EXERCISE |
The required result is each line of the entries below containing the string "with".

INFORMATION |
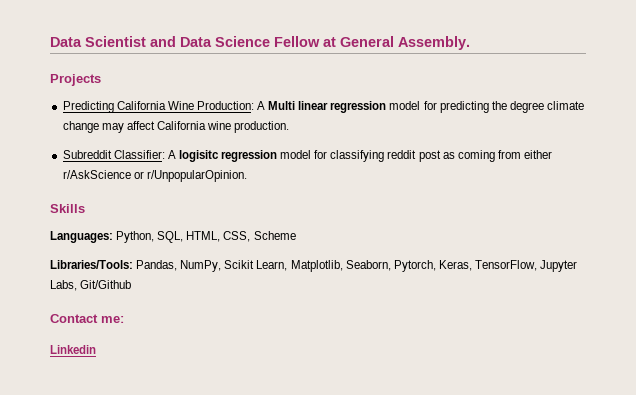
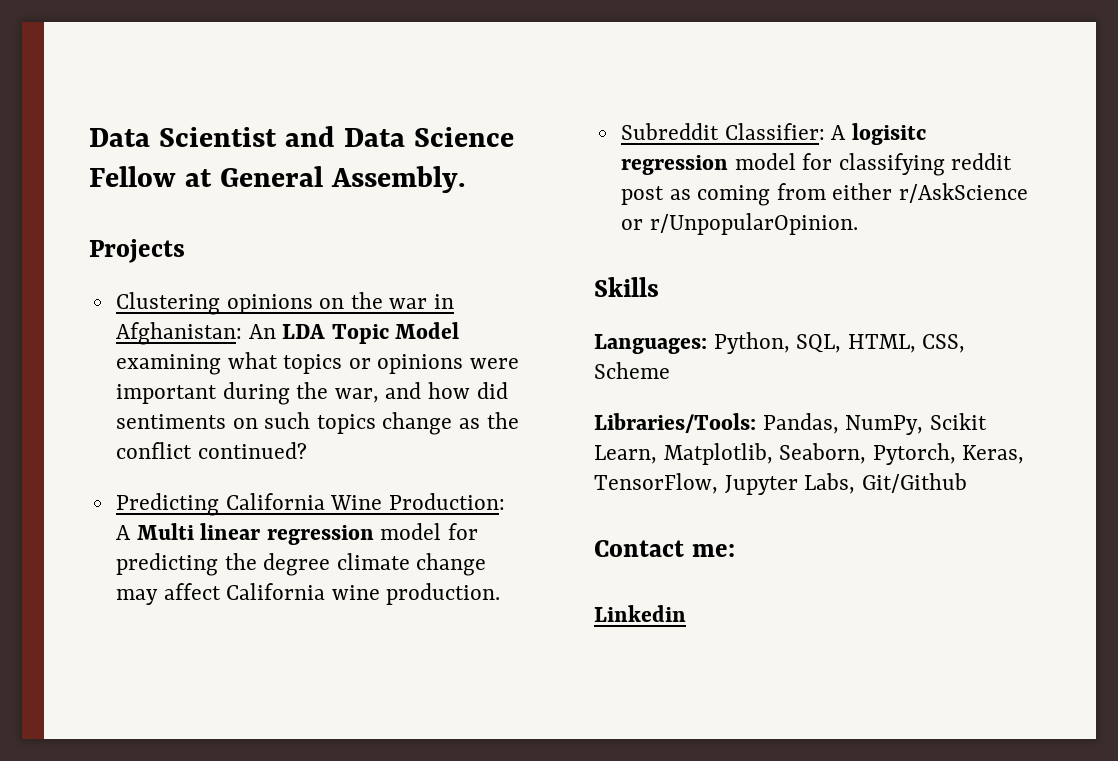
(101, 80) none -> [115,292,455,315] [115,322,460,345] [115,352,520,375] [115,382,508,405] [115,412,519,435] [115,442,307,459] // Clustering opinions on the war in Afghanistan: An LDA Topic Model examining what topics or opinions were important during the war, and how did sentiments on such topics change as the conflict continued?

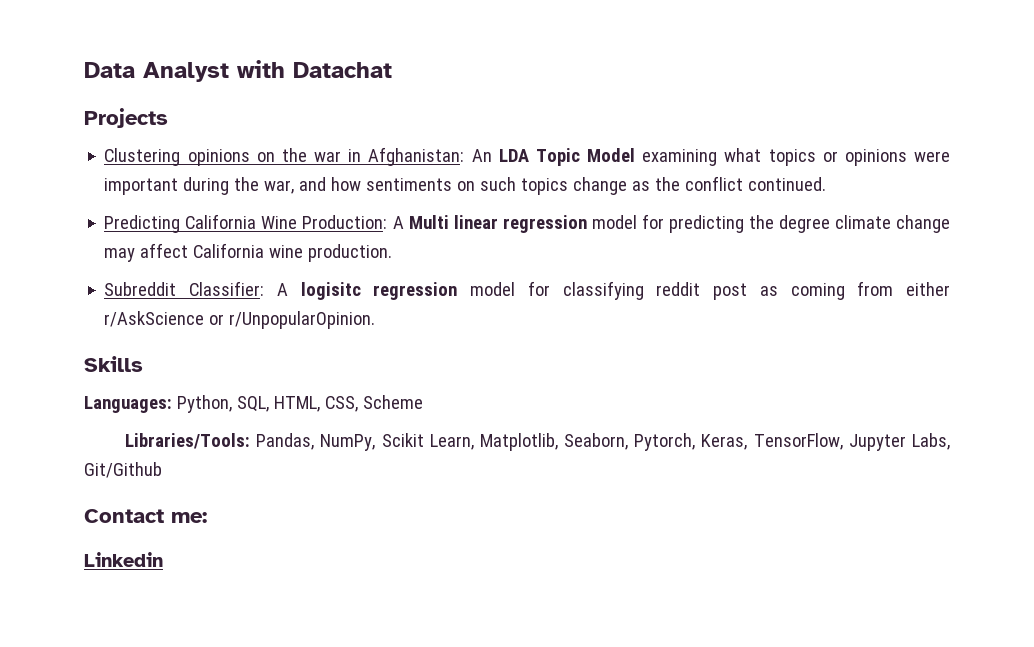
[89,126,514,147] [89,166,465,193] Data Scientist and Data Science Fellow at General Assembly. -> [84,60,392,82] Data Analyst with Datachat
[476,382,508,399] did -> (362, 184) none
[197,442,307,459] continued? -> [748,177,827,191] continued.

--

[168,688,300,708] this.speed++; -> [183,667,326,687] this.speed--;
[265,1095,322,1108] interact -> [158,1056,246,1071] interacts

---

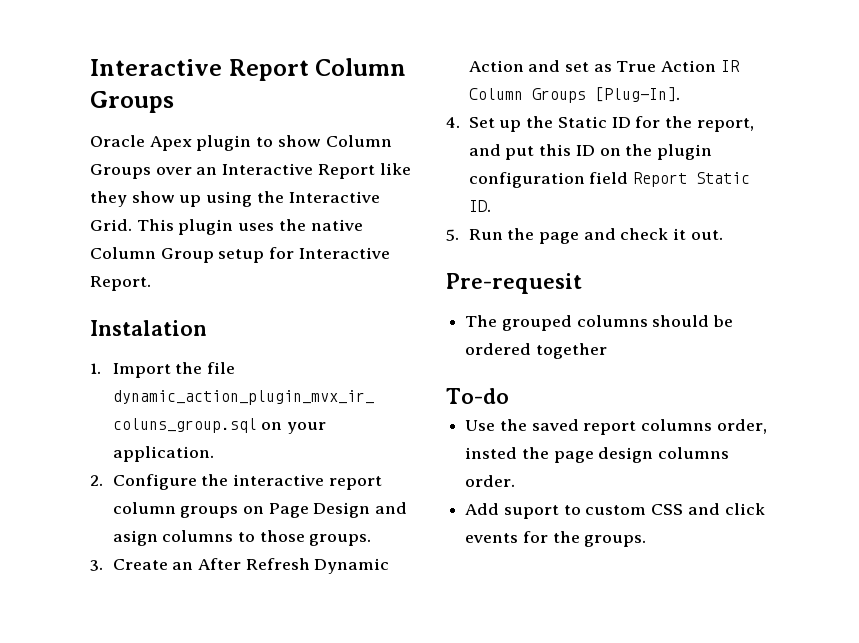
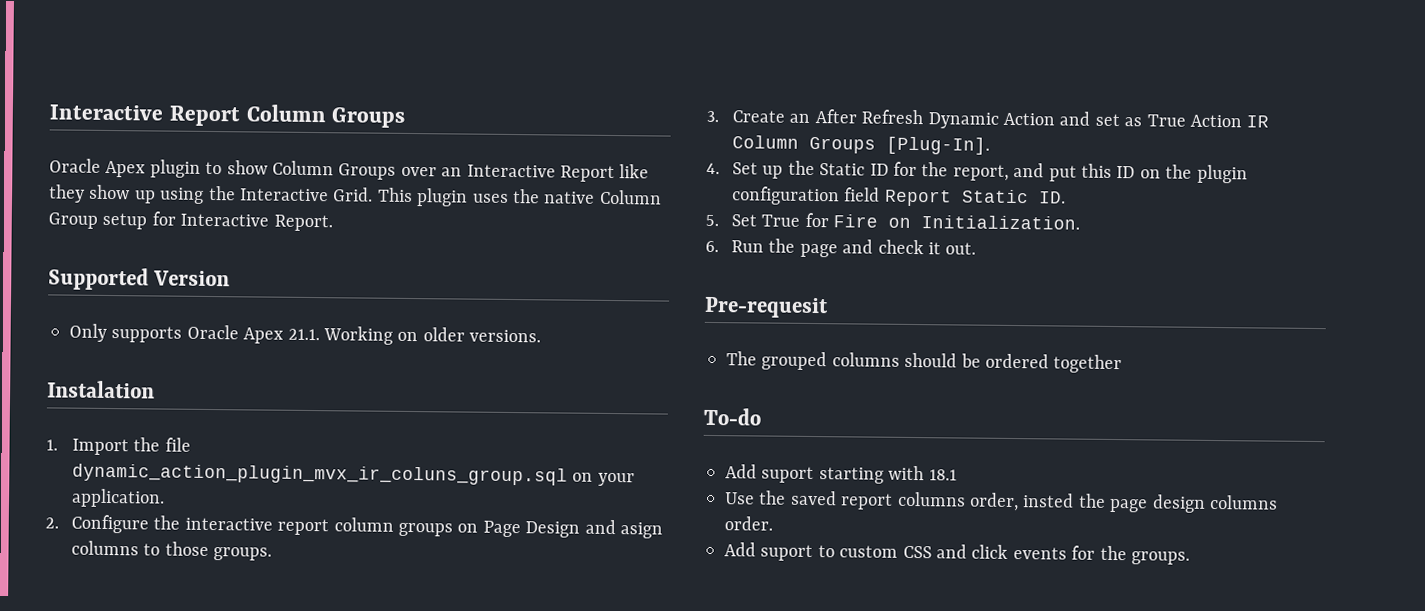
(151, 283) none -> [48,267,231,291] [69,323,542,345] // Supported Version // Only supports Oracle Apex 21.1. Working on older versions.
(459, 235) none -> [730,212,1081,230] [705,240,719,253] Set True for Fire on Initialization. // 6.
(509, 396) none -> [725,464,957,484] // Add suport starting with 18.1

SOLUTION |
[89,126,514,147] [89,166,465,193] Data Scientist and Data Science Fellow at General Assembly. -> [84,60,392,82] Data Analyst with Datachat
(509, 396) none -> [725,464,957,484] // Add suport starting with 18.1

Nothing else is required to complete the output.